=== What is required ===
Check every line of the data below for the string "color", and copy the ones that hold it.

=== Entries supplied ===
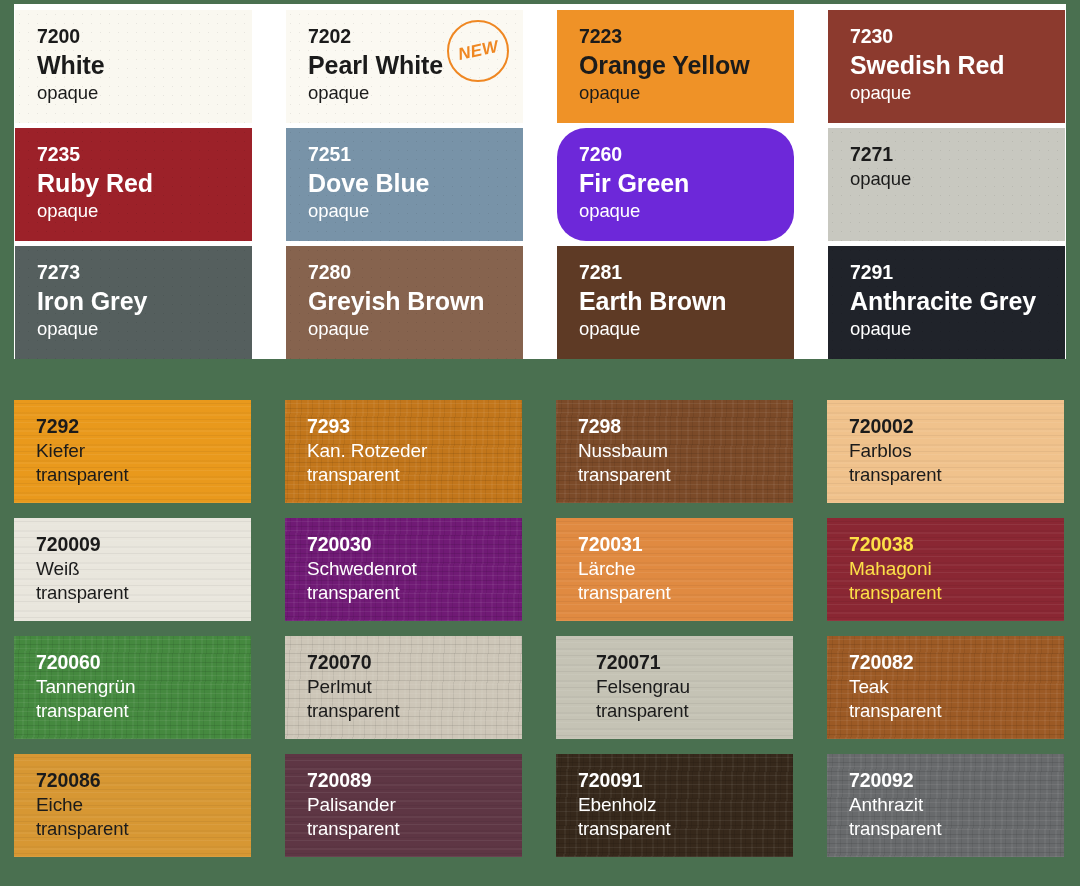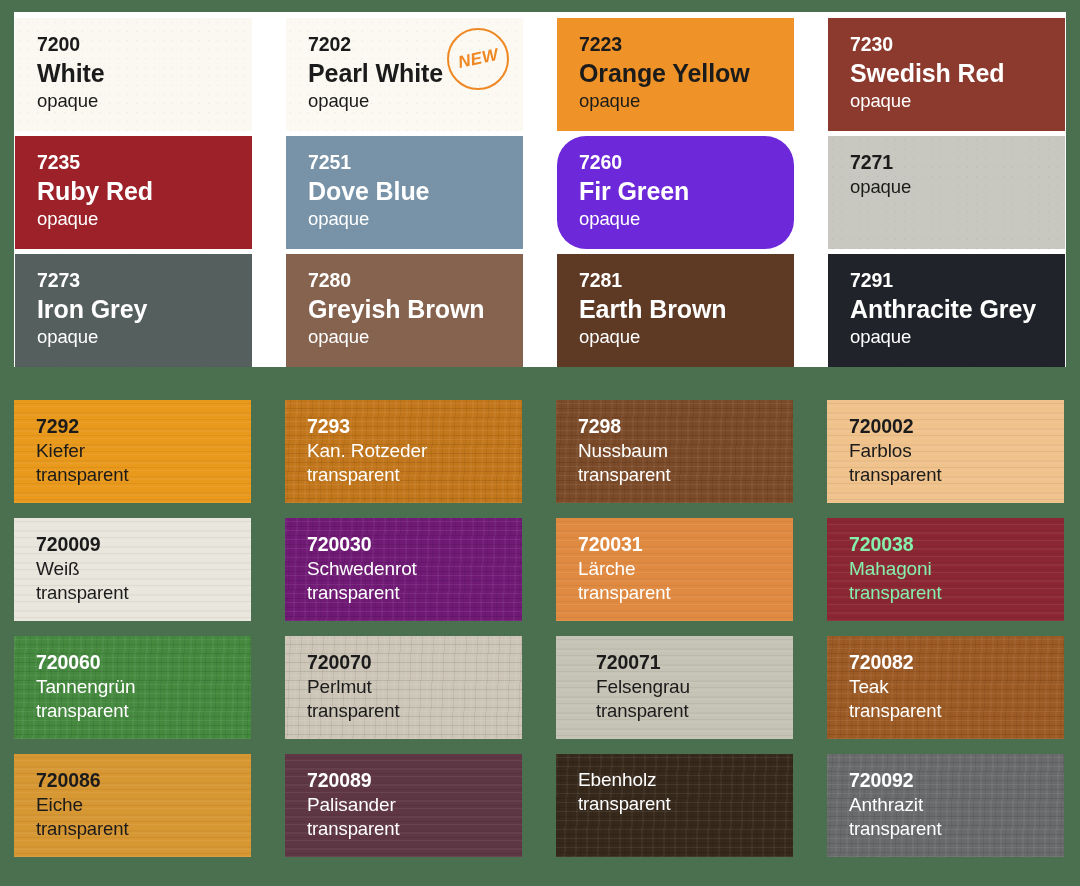--- a/index.html
+++ b/index.html
@@ -16,21 +16,21 @@
     width: 1080px;
     height: 886px;
     position: relative;
     background: #4a7050;
   }
 
   
   .opaque-card {
     position: absolute;
     left: 14px;
-    top: 12px;
+    top: 4px;
     width: 1052px;
     height: 355px;
     background: #ffffff;
   }
 
   .opaque-grid {
     position: absolute;
     left: 0;
     top: 0;
     width: 1052px;
@@ -296,21 +296,21 @@
         <div class="code">720030</div>
         <div class="name">Schwedenrot</div>
         <div class="finish">transparent</div>
       </div>
       <div class="swatch" style="background: rgb(224, 138, 65); color: rgb(255, 255, 255);">
         <div class="grain"></div>
         <div class="code">720031</div>
         <div class="name">Lärche</div>
         <div class="finish">transparent</div>
       </div>
-      <div class="swatch" style="background: rgb(138, 39, 51); color: #86efac;">
+      <div class="swatch" style="background: rgb(138, 39, 51); color: #fde047;">
         <div class="grain"></div>
         <div class="code">720038</div>
         <div class="name">Mahagoni</div>
         <div class="finish">transparent</div>
       </div>
       <div class="swatch" style="background: rgb(69, 137, 63); color: #ffffff;">
         <div class="grain speckle"></div>
         <div class="code">720060</div>
         <div class="name">Tannengrün</div>
         <div class="finish">transparent</div>
@@ -340,20 +340,21 @@
         <div class="finish">transparent</div>
       </div>
       <div class="swatch" style="background: rgb(94, 54, 68); color: rgb(255, 255, 255);">
         <div class="grain"></div>
         <div class="code">720089</div>
         <div class="name">Palisander</div>
         <div class="finish">transparent</div>
       </div>
       <div class="swatch" style="background: rgb(54, 40, 27); color: rgb(255, 255, 255);">
         <div class="grain speckle"></div>
+        <div class="code">720091</div>
         <div class="name">Ebenholz</div>
         <div class="finish">transparent</div>
       </div>
       <div class="swatch" style="background: rgb(104, 106, 108); color: rgb(255, 255, 255);">
         <div class="grain speckle"></div>
         <div class="code">720092</div>
         <div class="name">Anthrazit</div>
         <div class="finish">transparent</div>
       </div>
     </div>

=== Response to the exercise ===
       <div class="swatch" style="background: rgb(224, 138, 65); color: rgb(255, 255, 255);">
-      <div class="swatch" style="background: rgb(138, 39, 51); color: #86efac;">
+      <div class="swatch" style="background: rgb(138, 39, 51); color: #fde047;">
       <div class="swatch" style="background: rgb(69, 137, 63); color: #ffffff;">
       <div class="swatch" style="background: rgb(94, 54, 68); color: rgb(255, 255, 255);">
       <div class="swatch" style="background: rgb(54, 40, 27); color: rgb(255, 255, 255);">
       <div class="swatch" style="background: rgb(104, 106, 108); color: rgb(255, 255, 255);">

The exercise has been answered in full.